All or virtually all commercial power reactors operate as follows: The nuclear fuel is a blend of uranium (238) oxide and uranium (235) oxide. Only about 0.7-2.5% of the uranium atoms are U-235, which is the primary isotope responsible for generating the heat that either causes the water in the reactor to boil or turns it into steam outside of the reactor vessel, depending on the design of the plant. A U-235 atom captures a neutron that has been slowed by normal water, heavy water (deuterium oxide, which is not radioactive) or graphite to form U-236. U-236 is an unstable isotope and breaks into two lighter isotopes, according to its fission curve, and releases an average of 2.4 neutrons. The entire process is incredibly fast, only taking a few nanoseconds to occur. Some of the neutrons from the U-235 fission go on to be captured by other U-235 atoms, however some of them must be captured to prevent a run-away chain reaction. Materials in the control rods are very efficient at capturing neutrons, and some plants add boron to the reactor water since boron is also efficient at capturing neutrons. Maintaining a nearly perfect balance that allows the right concentration of neutrons is necessary to keep the plant running.

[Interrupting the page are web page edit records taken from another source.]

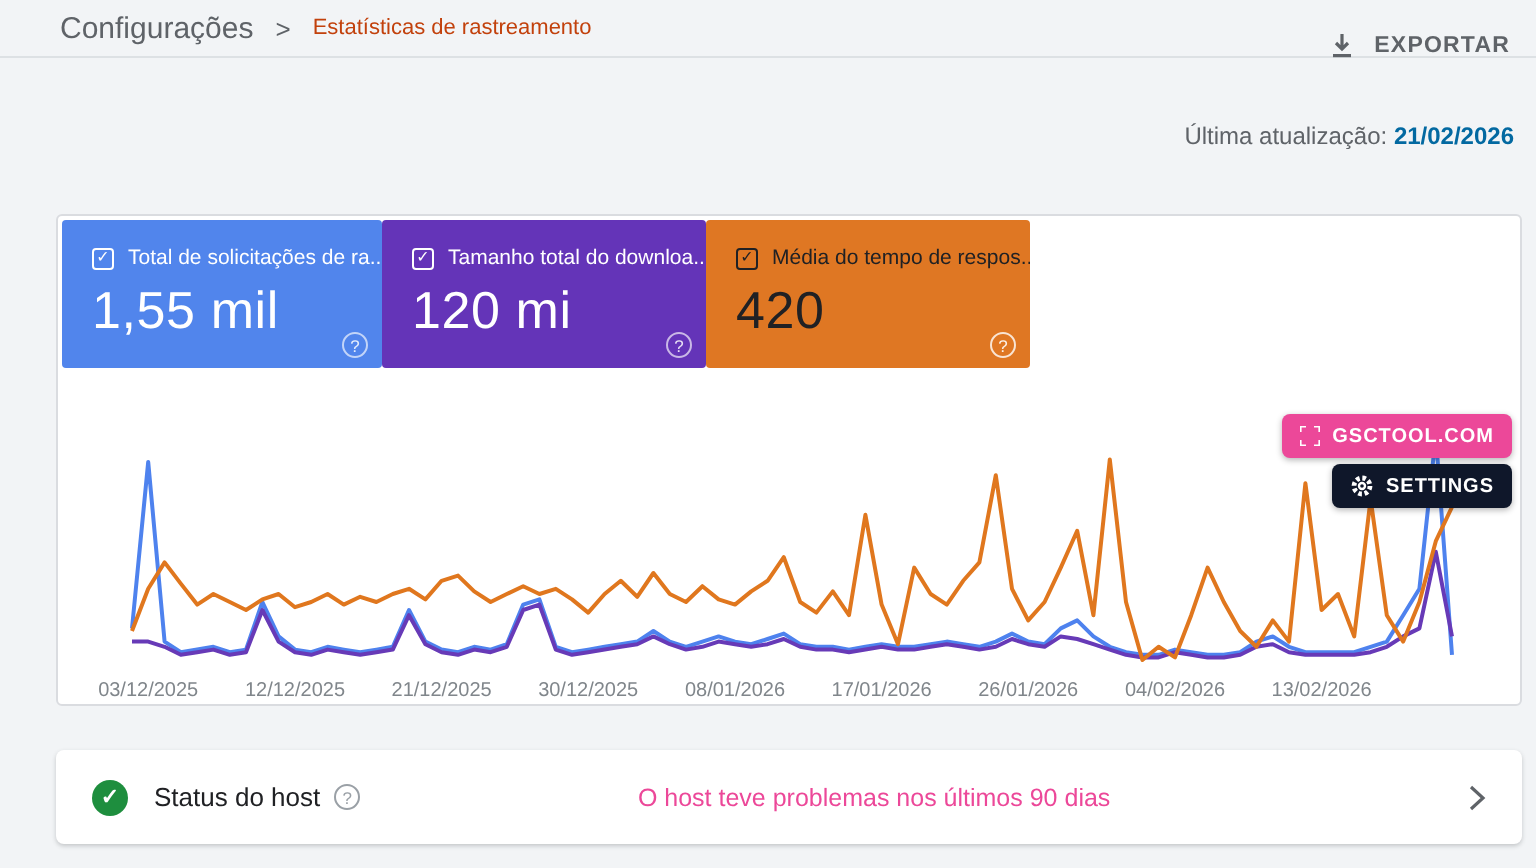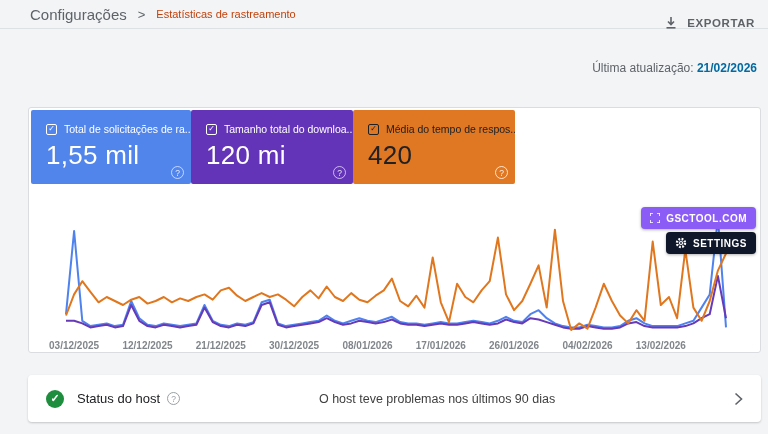--- a/index.html
+++ b/index.html
@@ -173,7 +173,7 @@
     </div>
 </div>
 
-<div class="badge badge-top" style="background: #8b5cf6;">
+<div class="badge badge-top" style="background: #ec4899;">
   <span>
     <svg class="icon-svg" width="10" height="10" viewBox="0 0 10 10">
       <path d="M0 3V0h3M7 0h3v3M10 7v3H7M3 10H0V7" stroke="#fff" stroke-width="1.6" fill="none"></path>

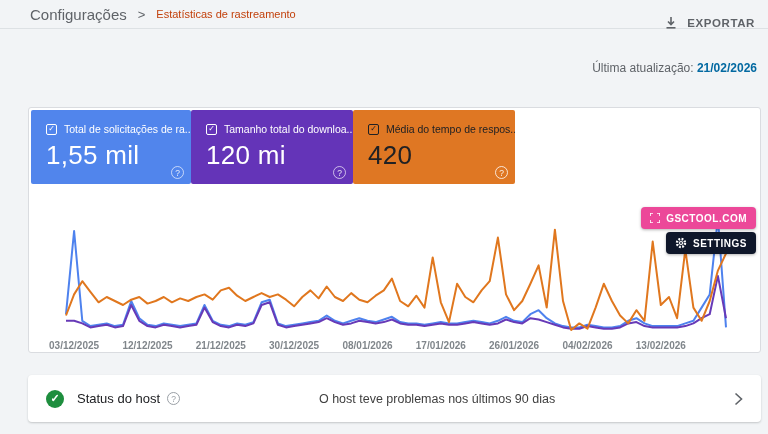--- a/index.html
+++ b/index.html
@@ -62,7 +62,7 @@
   
   .chart-wrap { position:absolute; left:37px; top:88px; width:660px; height:140px; }
   .chart-wrap svg { width:100%; height:100%; display:block; overflow:visible; }
-  .ticks-row { position:absolute; left:37px; top:232px; width:660px; height:12px;font-weight:bold; }
+  .ticks-row { position:absolute; left:37px; top:232px; width:660px; height:12px; }
   .tick {
     position:absolute; transform:translateX(-50%);
     font-size:10px; color:#80868B; white-space:nowrap; top:0;

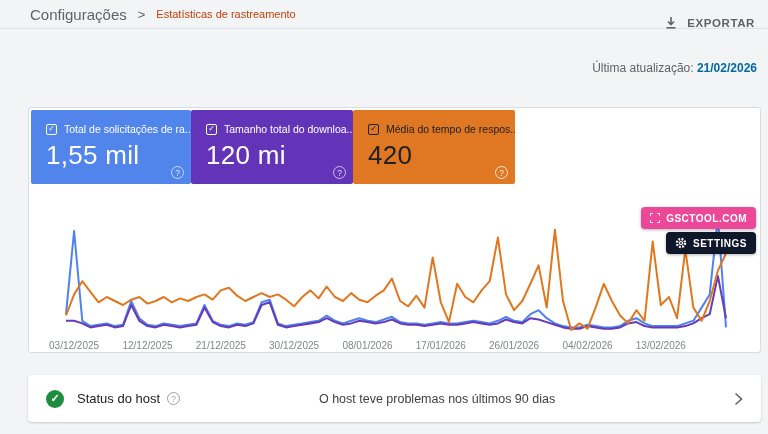--- a/index.html
+++ b/index.html
@@ -95,7 +95,7 @@
     border:1px solid #9AA0A6; color:#9AA0A6; font-size:8.5px;
     display:flex; align-items:center; justify-content:center; cursor:pointer; flex:none;
   }
-  .status-msg { flex:1; text-align:center; font-size:12.5px; color:#404040; padding-right:40px; }
+  .status-msg { flex:1; text-align:center; font-size:12.5px; color:#ec4899; padding-right:40px; }
   .chev { color:#5F6368; flex:none; display:flex; align-items:center; }
   .icon-svg { display:block; }
 </style>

Because of numerous automatic safety functions required in the USA, Canada and Europe, it is literally much more difficult to keep a plant running than to have an accident. If all of the nuclear operators just walked out of the control room, the plant would automatically shut down. The Three Mile Island accident was caused when improperly trained operators intentionally over-rode one or more automatic safety mechanisms. Even then, only a very small amount of tritium (H-3) was released from the plant, even though the reactor was ruined. Newer plants and all existing plants were designed or upgraded to prevent anyone from preventing or over-riding certain safety functions. The problem with Chernobyl was that the operators were performing some kind of unauthorized experiment that caused much of the water in the reactor to be lost. When they began to add water back into the reactor, the fuel was so hot that it caused the water to instantly turn to steam, and that caused a steam explosion that ruptured the reactor vessel. To make it worse, Chernobly was a graphite-moderated reactor, and without water and now with air able to enter the reactor, the graphite moderator ignited. None of the countries listed nor Japan has any graphite reactors.